According to the suit, a board-certified cardiologist concluded that two Fitbit models were inaccurate by testing their measurements against those from an EKG. The cardiology reported that, for heart rates greater than 100 beats per minute, Fitbits were off by an average of 24.34 beats per minute; some readings, however, were off by as much as 75 bpm.

One of the plaintiffs in the case alleges that her Charge HR device stated that her heart rate was in reality nearly twice as high than the device measured: while her personal trainer had gauged her heart rate at 160 bpm, the Charge HR reported it at 82 bpm. "Plaintiff [Teresa] Black was approaching the maximum recommended heart rate for her age, and if she had continued to rely on her inaccurate PurePulse Tracker, she may well have exceeded it, thereby jeopardizing her health and safety," reads the complaint.

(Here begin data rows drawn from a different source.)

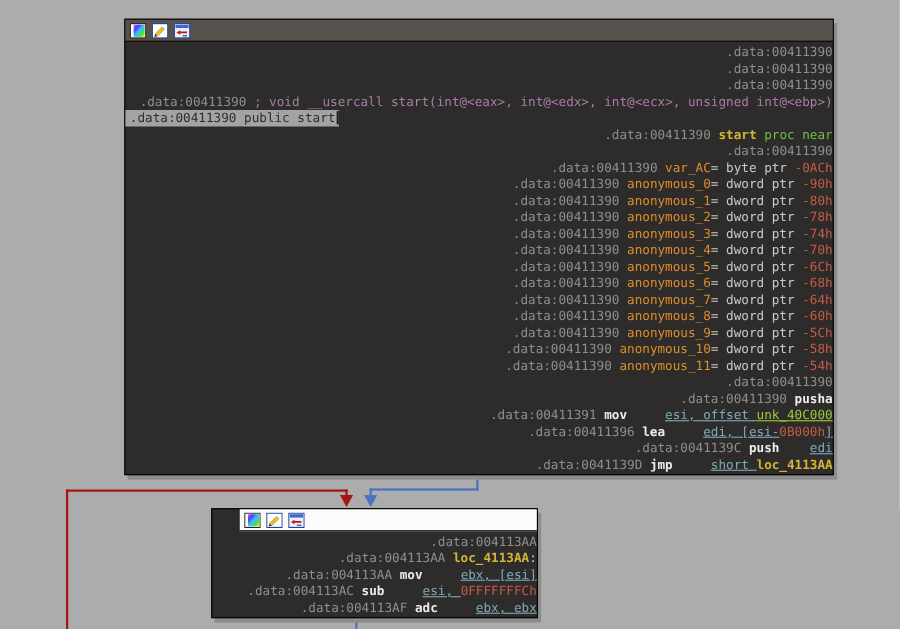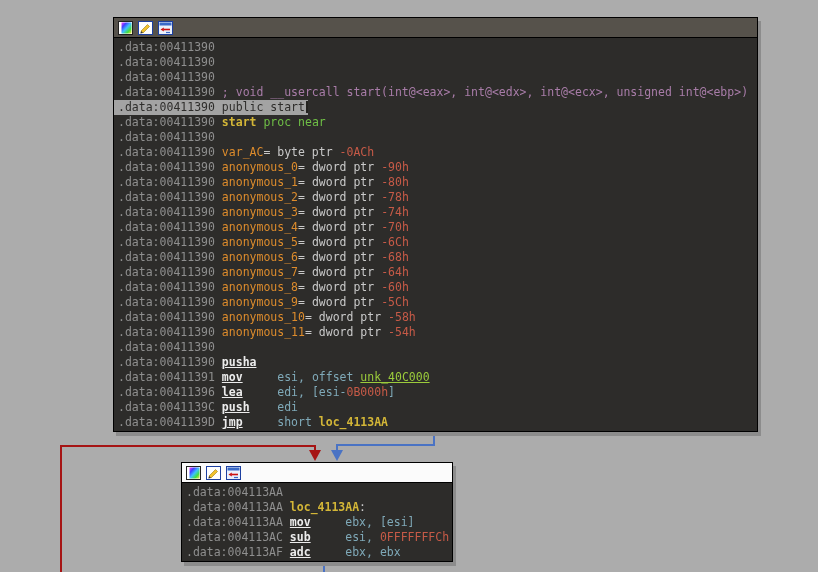--- a/index.html
+++ b/index.html
@@ -19,6 +19,7 @@
   .node{
     position:absolute;border:1px solid #000;background:#2D2C2A;
     box-shadow:3px 4px 0 #8C8C8C;
+    text-align:right;
   }
   .node-title{
     height:19px;border-bottom:1px solid #000;

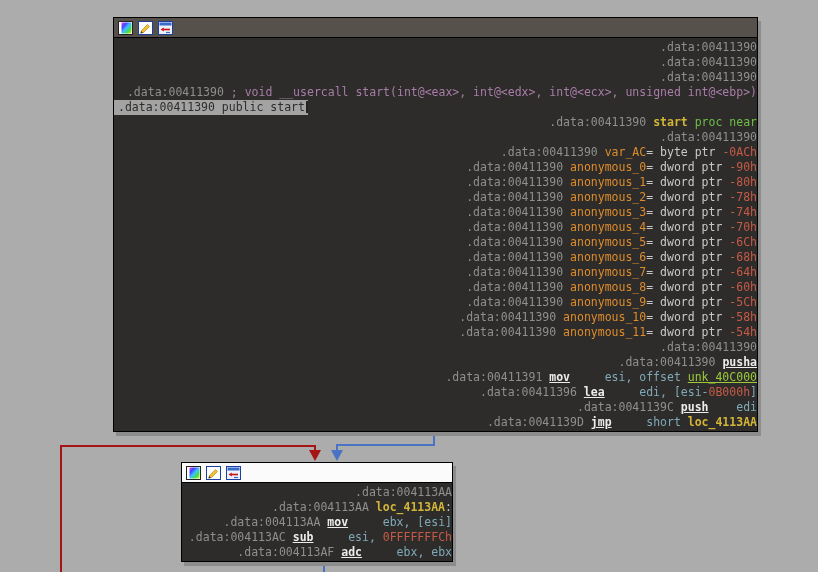--- a/index.html
+++ b/index.html
@@ -44,7 +44,7 @@
   .c-var{color:#DE8C2C;}
   .c-plain{color:#C9C9C9;}
   .c-num{color:#C65A47;}
-  .c-mnem{color:#ECECEC;font-weight:bold;text-decoration:underline;}
+  .c-mnem{color:#ECECEC;font-weight:bold;}
   .c-reg{color:#7FA9B8;}
   .c-gname{color:#9BCB3B;text-decoration:underline;}
   .c-hl{color:#2E2D2B;}

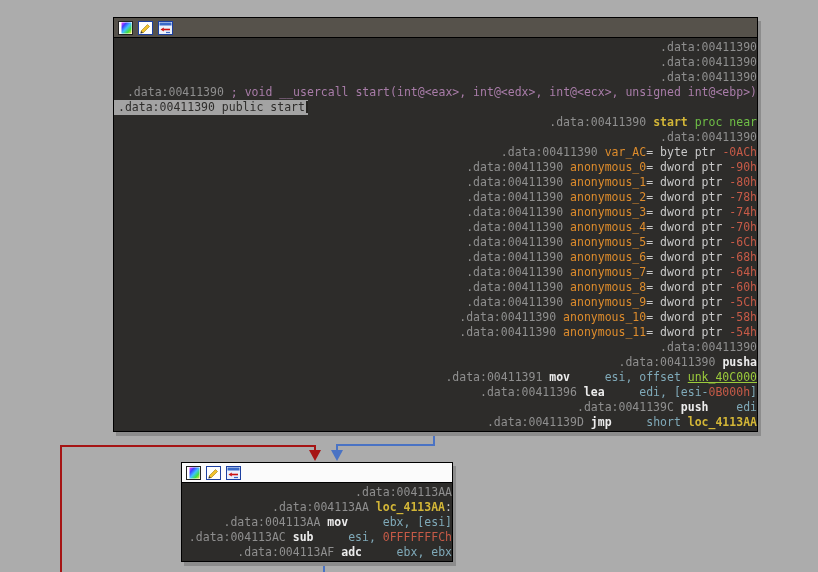--- a/index.html
+++ b/index.html
@@ -45,7 +45,7 @@
   .c-plain{color:#C9C9C9;}
   .c-num{color:#C65A47;}
   .c-mnem{color:#ECECEC;font-weight:bold;}
-  .c-reg{color:#7FA9B8;}
+  .c-reg{color:#7FA9B8;text-decoration:underline;}
   .c-gname{color:#9BCB3B;text-decoration:underline;}
   .c-hl{color:#2E2D2B;}
   .cursor{

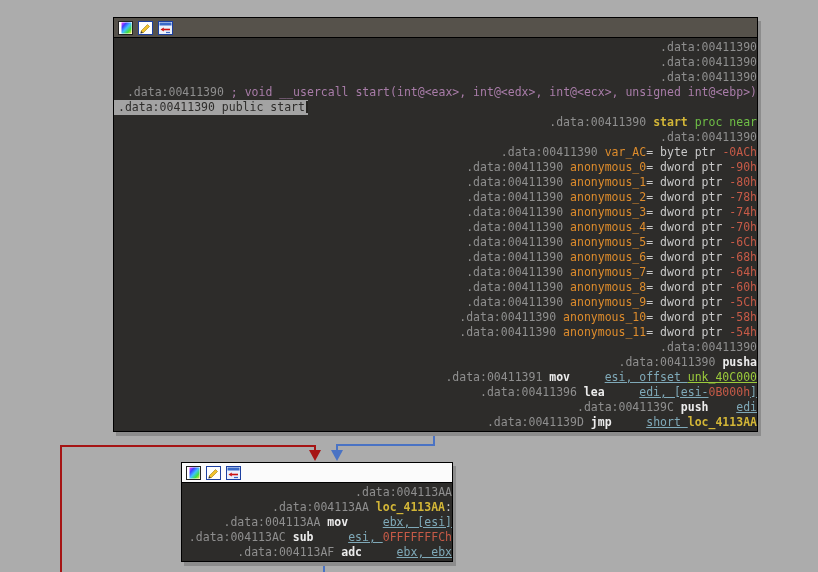--- a/index.html
+++ b/index.html
@@ -107,7 +107,7 @@
     <div class="node-body"><div class="line"><span class="c-addr">.data:00411390</span></div><div class="line"><span class="c-addr">.data:00411390</span></div><div class="line"><span class="c-addr">.data:00411390</span></div><div class="line"><span class="c-addr">.data:00411390 </span><span class="c-comment">; void __usercall start(int@&lt;eax&gt;, int@&lt;edx&gt;, int@&lt;ecx&gt;, unsigned int@&lt;ebp&gt;)</span></div><div class="line line-hl"><span class="c-hl">.data:00411390 public start</span><span class="cursor"></span></div><div class="line"><span class="c-addr">.data:00411390 </span><span class="c-name">start</span><span class="c-plain"> </span><span class="c-kw">proc near</span></div><div class="line"><span class="c-addr">.data:00411390</span></div><div class="line"><span class="c-addr">.data:00411390 </span><span class="c-var">var_AC</span><span class="c-plain">= byte ptr </span><span class="c-num">-0ACh</span></div><div class="line"><span class="c-addr">.data:00411390 </span><span class="c-var">anonymous_0</span><span class="c-plain">= dword ptr </span><span class="c-num">-90h</span></div><div class="line"><span class="c-addr">.data:00411390 </span><span class="c-var">anonymous_1</span><span class="c-plain">= dword ptr </span><span class="c-num">-80h</span></div><div class="line"><span class="c-addr">.data:00411390 </span><span class="c-var">anonymous_2</span><span class="c-plain">= dword ptr </span><span class="c-num">-78h</span></div><div class="line"><span class="c-addr">.data:00411390 </span><span class="c-var">anonymous_3</span><span class="c-plain">= dword ptr </span><span class="c-num">-74h</span></div><div class="line"><span class="c-addr">.data:00411390 </span><span class="c-var">anonymous_4</span><span class="c-plain">= dword ptr </span><span class="c-num">-70h</span></div><div class="line"><span class="c-addr">.data:00411390 </span><span class="c-var">anonymous_5</span><span class="c-plain">= dword ptr </span><span class="c-num">-6Ch</span></div><div class="line"><span class="c-addr">.data:00411390 </span><span class="c-var">anonymous_6</span><span class="c-plain">= dword ptr </span><span class="c-num">-68h</span></div><div class="line"><span class="c-addr">.data:00411390 </span><span class="c-var">anonymous_7</span><span class="c-plain">= dword ptr </span><span class="c-num">-64h</span></div><div class="line"><span class="c-addr">.data:00411390 </span><span class="c-var">anonymous_8</span><span class="c-plain">= dword ptr </span><span class="c-num">-60h</span></div><div class="line"><span class="c-addr">.data:00411390 </span><span class="c-var">anonymous_9</span><span class="c-plain">= dword ptr </span><span class="c-num">-5Ch</span></div><div class="line"><span class="c-addr">.data:00411390 </span><span class="c-var">anonymous_10</span><span class="c-plain">= dword ptr </span><span class="c-num">-58h</span></div><div class="line"><span class="c-addr">.data:00411390 </span><span class="c-var">anonymous_11</span><span class="c-plain">= dword ptr </span><span class="c-num">-54h</span></div><div class="line"><span class="c-addr">.data:00411390</span></div><div class="line"><span class="c-addr">.data:00411390 </span><span class="c-mnem">pusha</span></div><div class="line"><span class="c-addr">.data:00411391 </span><span class="c-mnem">mov</span><span class="c-plain">     </span><span class="c-reg">esi, offset </span><span class="c-gname">unk_40C000</span></div><div class="line"><span class="c-addr">.data:00411396 </span><span class="c-mnem">lea</span><span class="c-plain">     </span><span class="c-reg">edi, [esi-</span><span class="c-num">0B000h</span><span class="c-reg">]</span></div><div class="line"><span class="c-addr">.data:0041139C </span><span class="c-mnem">push</span><span class="c-plain">    </span><span class="c-reg">edi</span></div><div class="line"><span class="c-addr">.data:0041139D </span><span class="c-mnem">jmp</span><span class="c-plain">     </span><span class="c-reg">short </span><span class="c-name">loc_4113AA</span></div></div>
   </div>
 
-  <div class="node" style="left:181px;top:462px;width:270px;">
+  <div class="node" style="left:192px;top:462px;width:270px;padding-left:25px;">
     <div class="node-title title-light">
       <span class="icon-btn">
         <svg width="15" height="14" viewBox="0 0 15 14">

Another plaintiff, Kate McKlellan, PhD, states that she bought a Fitbit Charge HR after seeing an advertisement for the device touting the accuracy of its heart rate monitor. She then noticed that the device didn't deliver accurate results during exercise after  comparing data from the Fitbit with stationary cardiovascular exercise machines. She then sought to obtain a refund for the device from the manufacturer but was denied it.

The final plaintiff named in the case, David Urban, a fitness enthusiast with a family history of heart disease, purchased a Fitbit Surge. During workouts, Urban sought to keep his heart rate under 160 bpm at the behest of his doctor, but he noticed that the device didn't seem to log heart rates of more than 125 bpm--at even at high intensities. He then cross-referenced the measurements with a chest-strap based heart rate monitor and found the readings of that device to be between 15-25 bpm higher. 

The lawsuit reports that Fitbit admitted to some of the members of the class action lawsuit that the technology is inaccurate at measuring the pulse during high-intensity workouts.

There is certainly a demand for convenient heart-rate tracking. The traditional technology for the purpose--chest-based straps are often uncomfortable.            

In its promotional materials, Fitbit says that its PurePulse heart rate monitor accurately gauges heart rate using LED lights to detect changes in capillary blood volume. Using "finely tuned algorithms," the company can "measure heart rate automatically and continuously" and allow users to "accurately track workout intensity."

The lawsuit also cites 10 Amazon reviewers who complain about the accuracy of the Fitbit devices' heart-rate-tracking ability and one saying that the technology randomly stops working during workouts. Another reviewer explains: "If you are buying the HR version you are essentially just buying a more expensive Charge that has two green lights on the back and has a nicer strap because the heart rate function is useless."